Monday, May 18, 2015

Street Style: My Campus Photo Project

All photos from Best Dressed Jeffs -- Amherst Street Style

Hello, hello! 

I am indeed alive, and I'm officially done with my first year of college.

Lately, it's been a frenzy of writing, studying, packing, not sleeping. Now that I've been home for a couple of days, I feel much more at peace. Huge thanks to the readers who tagged along despite my absence--I can't wait to interact with you all again.

I'm confined to my walking boot for another week and a half, so my latest outfits have been accentuated by the big ol' gray cast and a hot pink running shoe (to keep sole height balanced). Eclectic, yes. The refined eclectic? Not exactly. 
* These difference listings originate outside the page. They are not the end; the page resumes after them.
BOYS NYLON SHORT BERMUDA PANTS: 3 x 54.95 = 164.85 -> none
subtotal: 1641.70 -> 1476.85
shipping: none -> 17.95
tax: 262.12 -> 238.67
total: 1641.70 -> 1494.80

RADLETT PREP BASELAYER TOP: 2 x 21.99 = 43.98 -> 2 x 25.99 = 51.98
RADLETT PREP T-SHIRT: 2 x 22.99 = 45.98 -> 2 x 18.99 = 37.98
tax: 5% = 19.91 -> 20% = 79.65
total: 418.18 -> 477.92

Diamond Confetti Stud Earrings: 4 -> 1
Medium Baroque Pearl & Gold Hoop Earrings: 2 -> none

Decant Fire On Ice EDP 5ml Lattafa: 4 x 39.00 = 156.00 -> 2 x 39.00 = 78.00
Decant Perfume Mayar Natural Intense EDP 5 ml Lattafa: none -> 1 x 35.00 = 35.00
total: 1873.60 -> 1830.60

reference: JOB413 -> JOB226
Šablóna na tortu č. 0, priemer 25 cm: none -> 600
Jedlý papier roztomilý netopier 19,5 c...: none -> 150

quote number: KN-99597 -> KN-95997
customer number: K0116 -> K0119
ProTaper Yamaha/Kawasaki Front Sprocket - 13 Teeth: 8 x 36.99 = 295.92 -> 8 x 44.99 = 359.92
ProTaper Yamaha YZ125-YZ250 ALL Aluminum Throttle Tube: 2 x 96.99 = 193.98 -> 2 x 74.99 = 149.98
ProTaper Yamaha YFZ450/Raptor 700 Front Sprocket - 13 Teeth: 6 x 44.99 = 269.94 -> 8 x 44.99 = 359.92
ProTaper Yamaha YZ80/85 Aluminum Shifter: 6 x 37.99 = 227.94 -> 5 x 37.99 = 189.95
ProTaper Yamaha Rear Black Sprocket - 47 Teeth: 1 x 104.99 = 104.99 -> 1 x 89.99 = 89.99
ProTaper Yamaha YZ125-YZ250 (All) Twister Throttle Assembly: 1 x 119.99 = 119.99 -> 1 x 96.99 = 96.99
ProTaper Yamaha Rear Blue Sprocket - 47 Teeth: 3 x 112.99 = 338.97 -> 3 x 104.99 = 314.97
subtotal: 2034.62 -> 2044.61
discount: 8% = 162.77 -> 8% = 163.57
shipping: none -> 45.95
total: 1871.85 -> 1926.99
So in lieu of an outfit post, I present to you my favorite shots from the campus street style blog I started this year. It's called Best Dressed Jeffs (Amherst's mascot is Lord Jeff--don't get me started on this topic of hot debate) and it features students of all grades, and even some from neighboring colleges. You can read more about the blog's philosophy and see more photos of stylish students on the tumblr or facebook page.

As for other news, I'm going to be out and about this summer (traveling and working at an educational camp for kids), so my blogging schedule may be sporadic. I'll do my best to keep up, but there may be an influx of scheduled posts as I jet off across the world and country.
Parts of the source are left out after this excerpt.